Fig. 3. Classifier versions 1-8. Here, newly added layers are colored in
gray, and n denotes the number of classes.
IV. IMPLEMENTATION RESULTS
This section describes the steps in building a vehicle
monitoring system. The best classification architecture,
which outperforms prior studies, is proposed. A detailed
assessment of the classifier is provided, examining each
class performance and providing some visual explanations
using gradient-weighted class activation mapping. Finally,
the generalizability of the model is investigated.
A. Data Description
The raw data for initial model training collected from a
car sales website. The data also include pictures that are not
required for the model, such as the interior of the vehicle,
the wheels, and the engine. Additionally, each car has a
.json file with information about the ID, make/model, body
type, color, date of manufacture, and more. The images,
which are all in .jpg format, also vary in size and quality.
Examples of original photos of one car are shown in Fig. 4.
Fig. 4. Raw images.
B. Auto Labeler
A pre-trained YOLOv3 model on the COCO dataset with
80 classes and an input image size of 416 was used to detect
image files that do not show an exterior of the car.
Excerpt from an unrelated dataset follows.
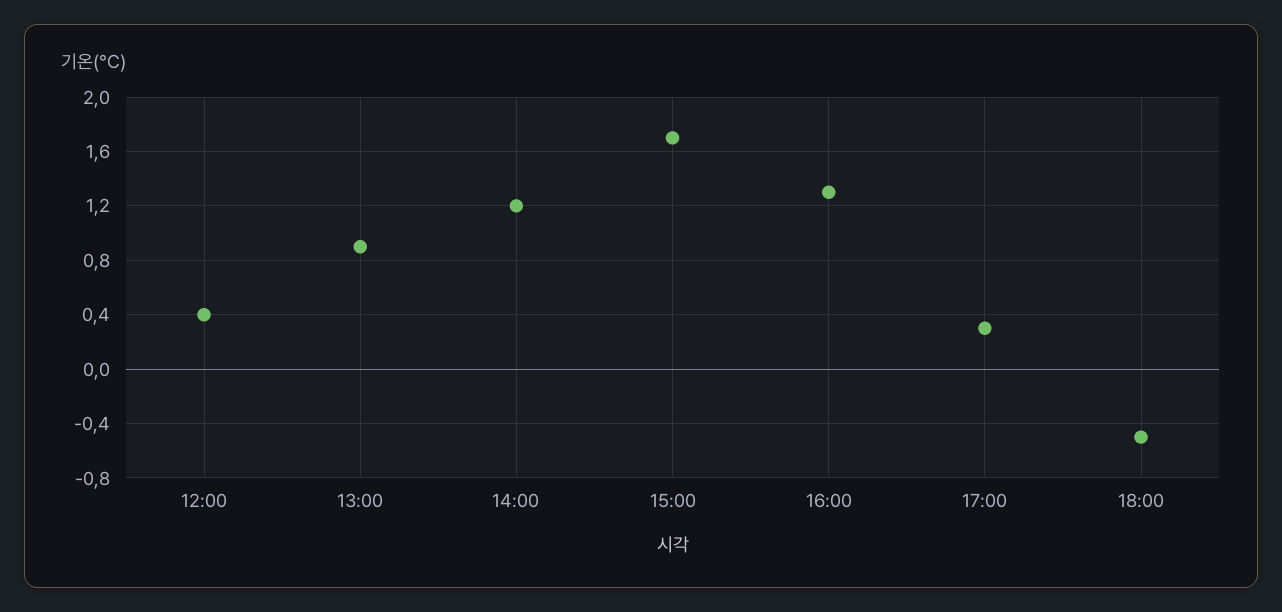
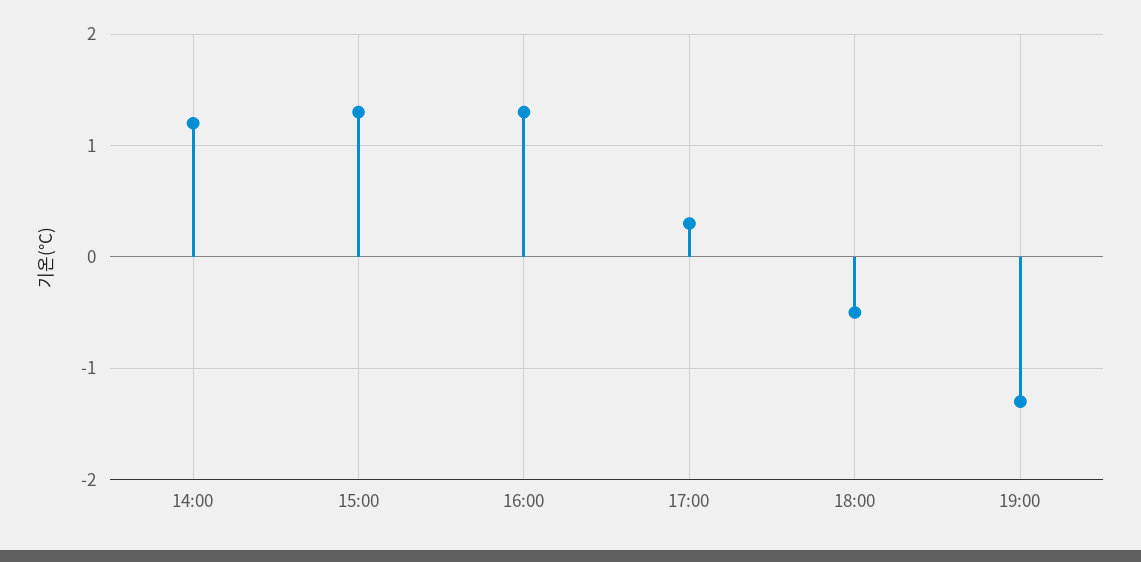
12:00: 0.4 -> none
13:00: 0.9 -> none
15:00: 1.7 -> 1.3
19:00: none -> -1.3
This
model was designed to search for classes such as car, bus, or
truck with a preset intersection over a union threshold of 0.5
and a score threshold of 0.89. If the area of the bounding
box was greater than 33 % of the image, it was considered a
vehicle and cropped. A sample result is shown in Fig. 5.
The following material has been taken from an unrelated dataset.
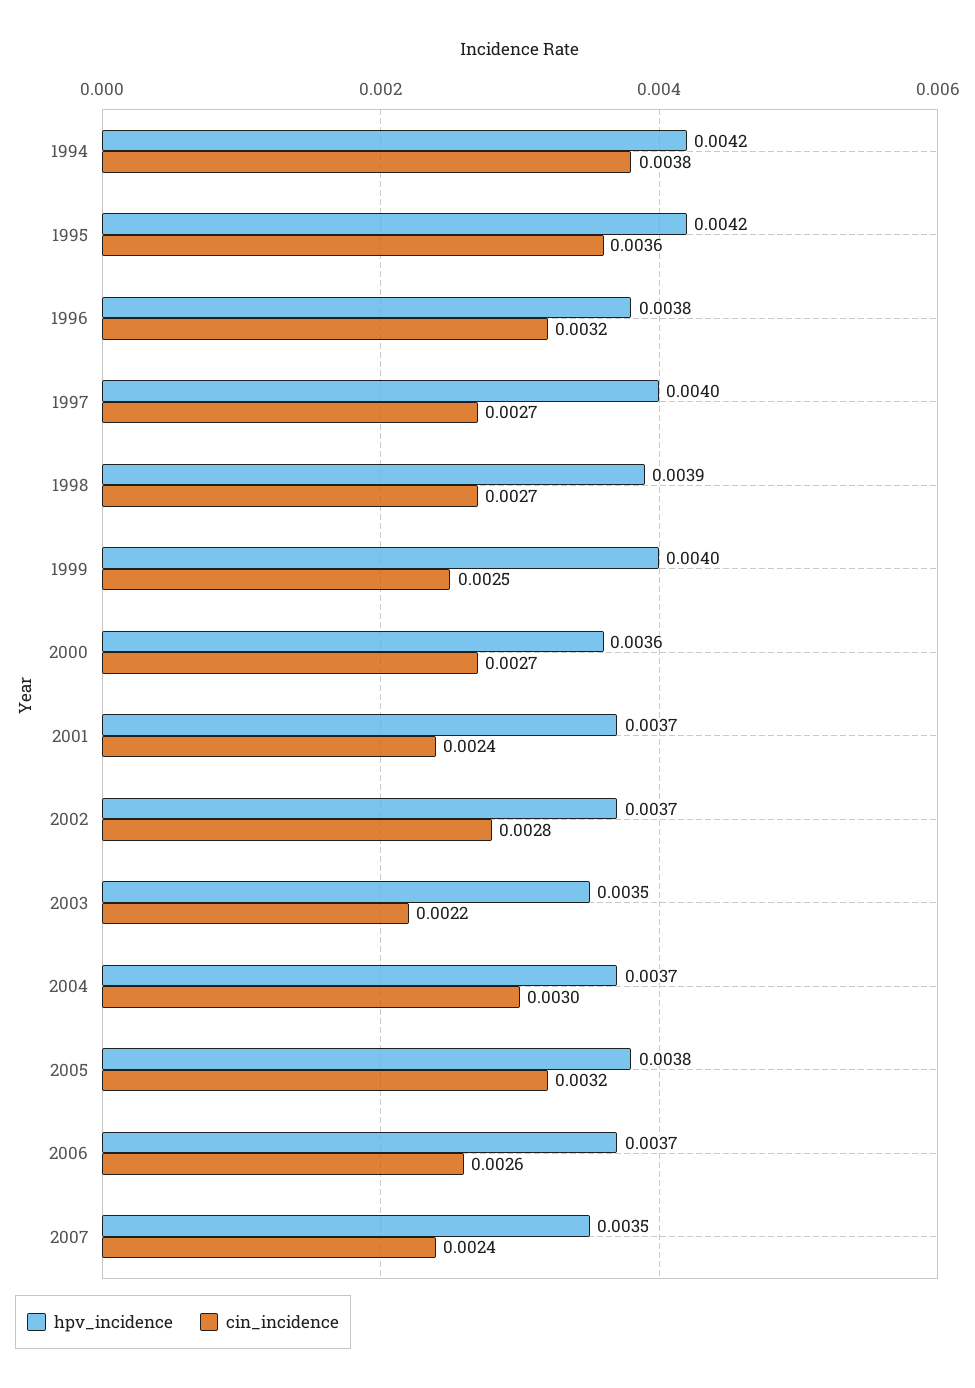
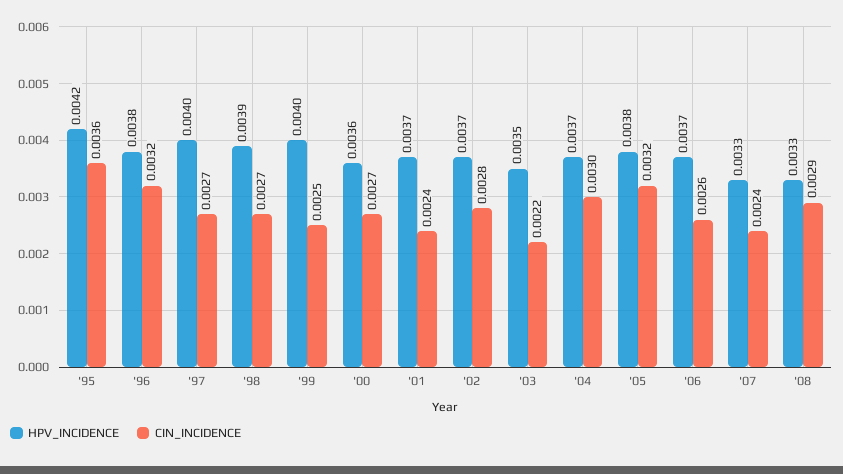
hpv_incidence, 1994: 0.0042 -> none
cin_incidence, 1994: 0.0038 -> none
hpv_incidence, 2007: 0.0035 -> 0.0033
hpv_incidence, '08: none -> 0.0033
cin_incidence, '08: none -> 0.0029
Fig. 5. Cropped images around the region of interest.
C. Validation Interface
Vehicle search and image cropping operations using the
YOLOv3 model did not yield perfect results. The data
contained images of the car with the doors open or very
close-up shots that had to be manually removed. To speed
up manual work, a graphical user interface has been
developed using the Tkinter Python library. Using the
interface, it is possible to view images and delete poorly
selected photos at the touch of a button. Examples of
acceptable and unacceptable images are shown in Fig. 6.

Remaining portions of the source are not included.